The Montessori Theory is an approach to learning developed by Maria Montessori where the key principles are:
The Montessori Theory approach, concepts and foundation principles can be applied across all ages. It is within these concepts we find the reasoning behind why things are such in a Montessori environment. The following are the goals and beliefs that Maria Montessori held with regards to her approach to educating children.
It is always a goal of Montessori education in the classrooms to make the child independent and be able to do things for himself. This is achieved by giving children opportunities. Opportunities to move, to dress themselves, to choose what they want to do, and to help the adults with tasks. When the children are able to do things for themselves there is an increase in their self belief, self confidence and esteem that they may carry on throughout their life.
Observation, or watching the child is for parents easy to do. We can spend countless hours just watching children and see how they are enjoying themselves, exploring their environment. This was the simple method of how Maria Montessori has learned about children and developed her theories on child development. She observed without preconceived ideas that helped her develop materials that the children needed and were interested in. Observation is also the way adults can learn about what the child needs are.
For example, if a child starts banging on objects, it means that he has a need for that gross motor activity, so give him a drum. If children are pushing things around the room and they need to walk but can’t do it themselves yet, help them or give them a wagon to push. This is how observation can help create harmony, fulfilling the child’s current needs.
Follow the child, they will show you what they need to do, what they need to develop in themselves and what area they need to be challenged in. The aim of the children who persevere in their work with an object is certainly not to “learn”; they are drawn to it by the needs of their inner life, which must be recognized and developed by its means.” – Maria Montessori.
From what you have observed from the actions of the children, follow them in what they need to do. If they want to climb, give them the opportunity to climb in a safe manner, do not be overprotective. Following the child also means being non-directive, do not tell them what to do all the time. Give your child the freedom to choose what he wants or needs to do and to act on his own.
Do not tell them what they have to do, but rather present them with choices of different materials/toys. Also, stand back and watch the child what he does, there is no need to intervene all the time unless he has become really destructive and about to hurt himself or others. Knowing when to intervene is a skill parents will learn as they get to know their child and as parents have set limits for the child.
Children make mistakes. They may spill something, drop food unintentionally and so on. There is no need to raise your voice in situations like those. Instead, calmly recognize the mistake “oh you’ve spilled the water…, why don’t we get a cloth and wipe it up.” This is an opportunity to ask the child to do some valid practical work with you. You will find that children do like to clean up as they see it as something adults do. There is no need to blatantly point out a child’s mistake, there is a way to make them realize it.
For example, with a cloth bib a child who is learning how drink from a glass will find out that if he tips the glass a bit too early, the water will spill on him and he will feel it. If they mispronounce a word, there is no need to correct them, but rather say the word correctly. Correcting children may result in them being scared to attempt anything in fear of making another mistake.

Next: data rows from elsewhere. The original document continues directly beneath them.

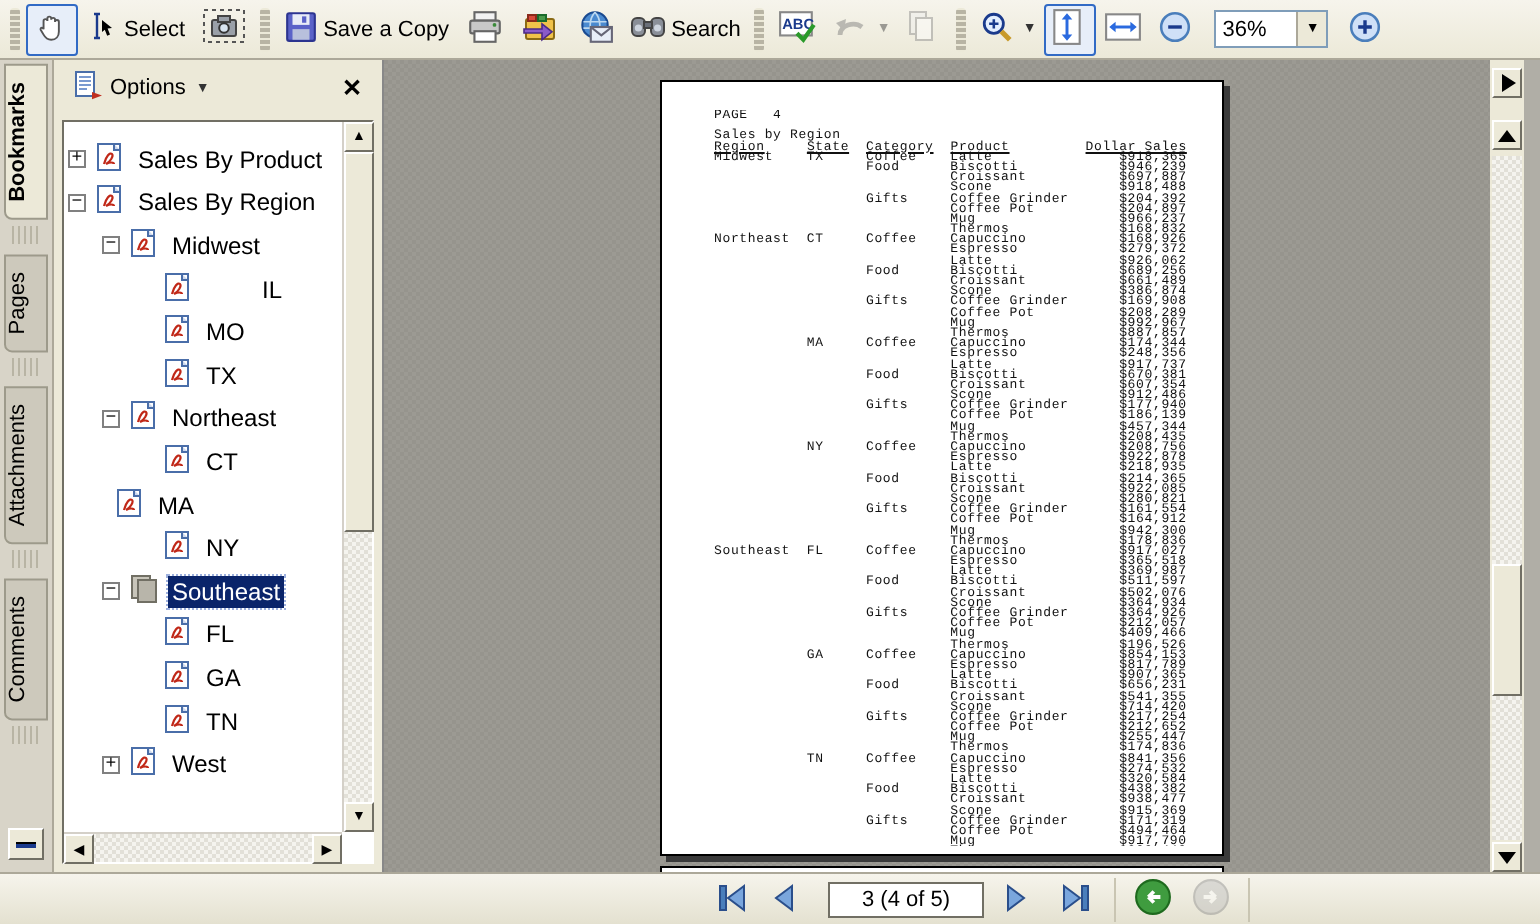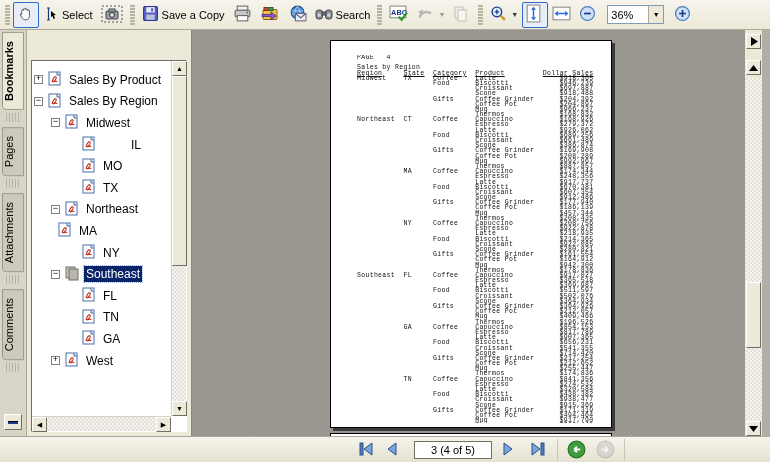--- a/index.html
+++ b/index.html
@@ -303,6 +303,20 @@
   </div>
 
   <div class="bm-panel">
+    <div class="bm-header">
+      <div class="opt-btn">
+        <span>
+          <svg width="14" height="15" viewBox="0 0 14 15">
+              <rect x="1" y="1" width="9" height="12" fill="#fff" stroke="#4a6ea9"></rect>
+              <path d="M2.5 3.5h6M2.5 5.5h6M2.5 7.5h6M2.5 9.5h4" stroke="#7a9ad0" stroke-width=".9"></path>
+              <path d="M9 11l5 1.8-5 1.8z" fill="#c03020"></path>
+            </svg>
+        </span>
+        <span class="lbl">Options</span>
+        <span class="dd">▼</span>
+      </div>
+      <div class="close-x"><span>✕</span></div>
+    </div>
 
     <div class="tree-wrap">
       <div class="tree-view">

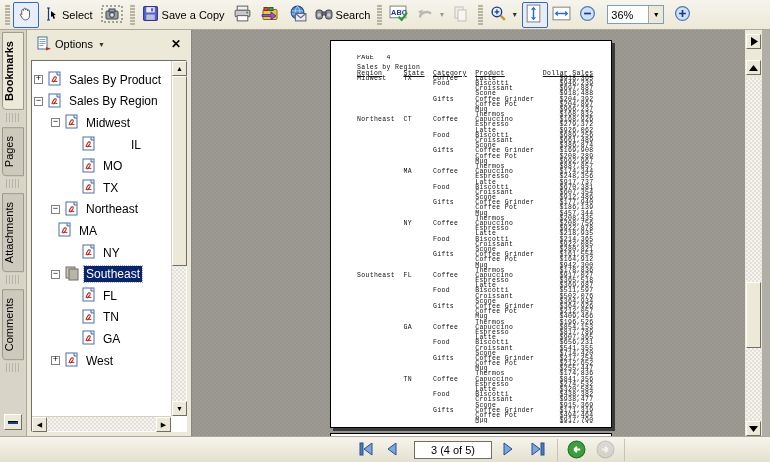--- a/index.html
+++ b/index.html
@@ -379,6 +379,14 @@
                 <path d="M5 11c1-4 3-6 4-5s-1 4-3 5c2-1 4-1 4 0" stroke="#c02818" stroke-width="1.1" fill="none"></path>
               </svg></span>
             <span class="bm-label">Northeast</span>
+          </div>
+          <div class="tree-row" style="padding-left: 49px;">
+            <span><svg class="bm-ico" viewBox="0 0 16 15">
+                <rect x="2" y="1" width="11" height="13" fill="#fff" stroke="#4a6ea9"></rect>
+                <path d="M10 1v3h3" fill="#cdd9ee" stroke="#4a6ea9"></path>
+                <path d="M5 11c1-4 3-6 4-5s-1 4-3 5c2-1 4-1 4 0" stroke="#c02818" stroke-width="1.1" fill="none"></path>
+              </svg></span>
+            <span class="bm-label">CT</span>
           </div>
           <div class="tree-row" style="padding-left: 25px;">
             <span><svg class="bm-ico" viewBox="0 0 16 15">

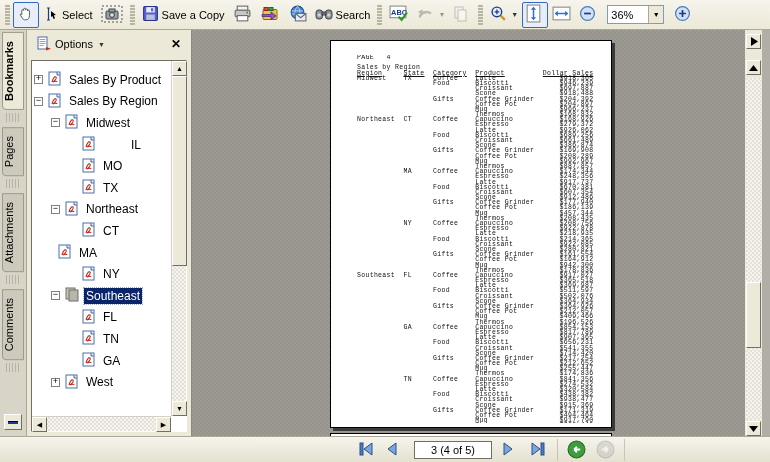--- a/index.html
+++ b/index.html
@@ -426,15 +426,15 @@
                 <path d="M10 1v3h3" fill="#cdd9ee" stroke="#4a6ea9"></path>
                 <path d="M5 11c1-4 3-6 4-5s-1 4-3 5c2-1 4-1 4 0" stroke="#c02818" stroke-width="1.1" fill="none"></path>
               </svg></span>
+            <span class="bm-label">GA</span>
+          </div>
+          <div class="tree-row" style="padding-left: 49px;">
+            <span><svg class="bm-ico" viewBox="0 0 16 15">
+                <rect x="2" y="1" width="11" height="13" fill="#fff" stroke="#4a6ea9"></rect>
+                <path d="M10 1v3h3" fill="#cdd9ee" stroke="#4a6ea9"></path>
+                <path d="M5 11c1-4 3-6 4-5s-1 4-3 5c2-1 4-1 4 0" stroke="#c02818" stroke-width="1.1" fill="none"></path>
+              </svg></span>
             <span class="bm-label">TN</span>
-          </div>
-          <div class="tree-row" style="padding-left: 49px;">
-            <span><svg class="bm-ico" viewBox="0 0 16 15">
-                <rect x="2" y="1" width="11" height="13" fill="#fff" stroke="#4a6ea9"></rect>
-                <path d="M10 1v3h3" fill="#cdd9ee" stroke="#4a6ea9"></path>
-                <path d="M5 11c1-4 3-6 4-5s-1 4-3 5c2-1 4-1 4 0" stroke="#c02818" stroke-width="1.1" fill="none"></path>
-              </svg></span>
-            <span class="bm-label">GA</span>
           </div>
           <div class="tree-row" style="padding-left: 19px;">
             <span class="expander">+</span>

Children will make mistakes and we need to teach them in a nice manner. Giving the children freedom and choice, supporting them in their choice by making sure they are safe, feeding their inquiring minds in a way that they can understand and observing their needs and fulfilling these can be the key to helping your children develop their full potential.
“The teacher’s first duty is to watch over the environment, and this takes precedence over all the rest. It’s influence is indirect, but unless it be well done there will be no effective and permanent results of any kind, physical, intellectual or spiritual.” – Maria Montessori.
The prepared environment is important part of Montessori. It is the link for a child to learn from adults. Rooms are child sized with activities set up for success and allow freedom of movement and choice. The environment has to be safe for the child to explore freely. The environment has to be ready and beautiful for the children so it invites them to work.
Montessori refers to work as an activity the child does or what many people might call play. She calls this work since it is through this that they create themselves and it is not just a play. Their play is their work and they are still enjoying it. The adult’s role then is to construct the environment in which they will learn. The development of the child is therefore dependent on the environment she or he is in, and this environment also includes the parents.
Montessori observed how children learned the language without anyone teaching them. This sparked her idea for the “absorbent mind”. Children under the age of three, do not need to have lessons in order to learn, they simply absorb everything in the environment by experiencing it, being part of it. It is therefore important that the environment set up is good, nice and positive since this is what the child will absorb whether he chooses to or not.
The language of the adult is one that a child will easily pick up. Be careful of what you say around them. Even though you think they are not listening, as they may not be able to express themselves yet, when they can you will not want them swearing back at you. It is for this reason that one should not try to say “No” to a child. We do not want them saying “No” to us rudely. Instead, we say “Stop” when we want to tell children that what they are doing is wrong.